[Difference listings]
= Beginning of Section =

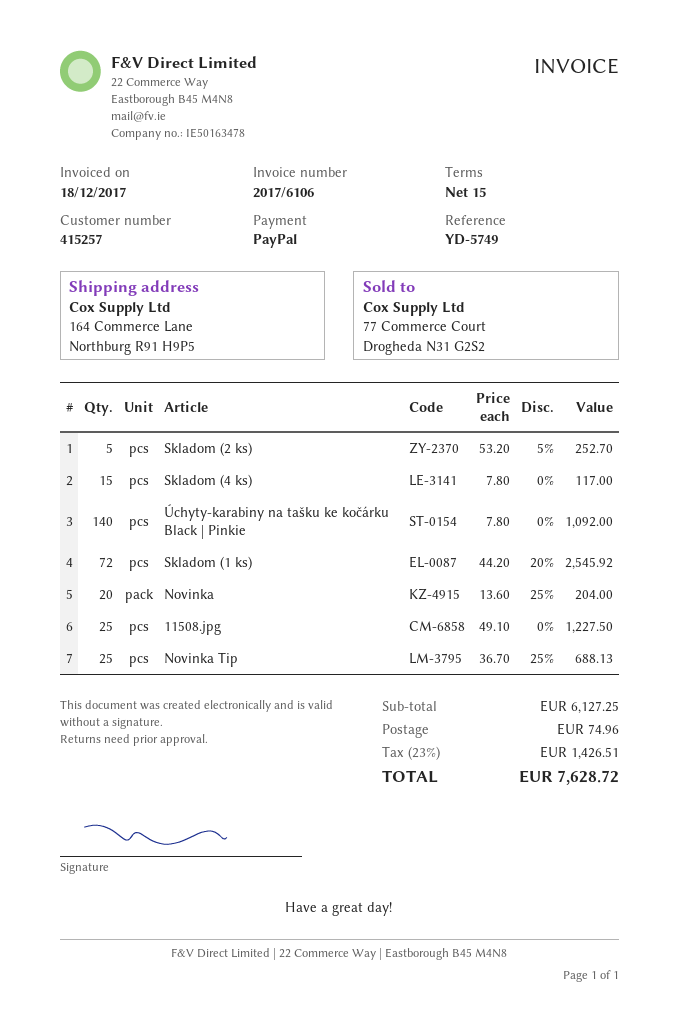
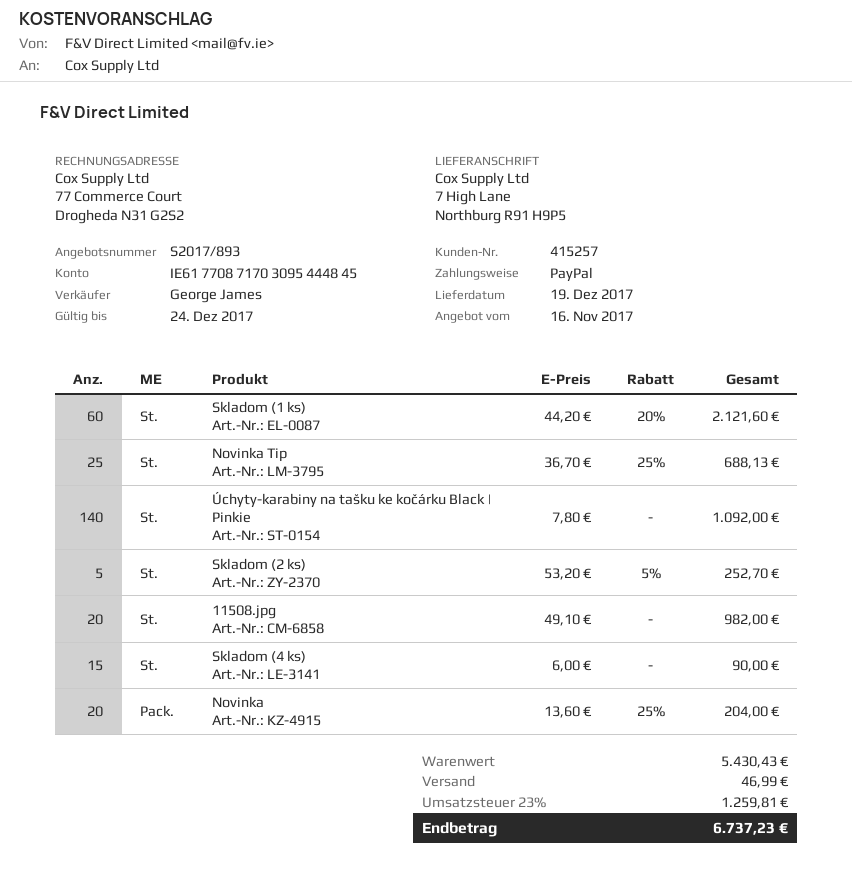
ship to: 164 Commerce Lane, Northburg R91 H9P5 -> 7 High Lane, Northburg R91 H9P5
Skladom (4 ks): 15 x 7.80 = 117.00 -> 15 x 6.00 = 90.00
Skladom (1 ks): 72 x 44.20 - 20% = 2545.92 -> 60 x 44.20 - 20% = 2121.60
11508.jpg: 25 x 49.10 = 1227.50 -> 20 x 49.10 = 982.00
subtotal: 6127.25 -> 5430.43
shipping: 74.96 -> 46.99
tax: 23% = 1426.51 -> 23% = 1259.81
total: 7628.72 -> 6737.23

= End of Section =

§ **PROBLEM TO WORK ON**
Without carrying over any pictures, retype the records above exactly.

§ **SOLUTION TO THE EXERCISE**
ship to: 164 Commerce Lane, Northburg R91 H9P5 -> 7 High Lane, Northburg R91 H9P5
Skladom (4 ks): 15 x 7.80 = 117.00 -> 15 x 6.00 = 90.00
Skladom (1 ks): 72 x 44.20 - 20% = 2545.92 -> 60 x 44.20 - 20% = 2121.60
11508.jpg: 25 x 49.10 = 1227.50 -> 20 x 49.10 = 982.00
subtotal: 6127.25 -> 5430.43
shipping: 74.96 -> 46.99
tax: 23% = 1426.51 -> 23% = 1259.81
total: 7628.72 -> 6737.23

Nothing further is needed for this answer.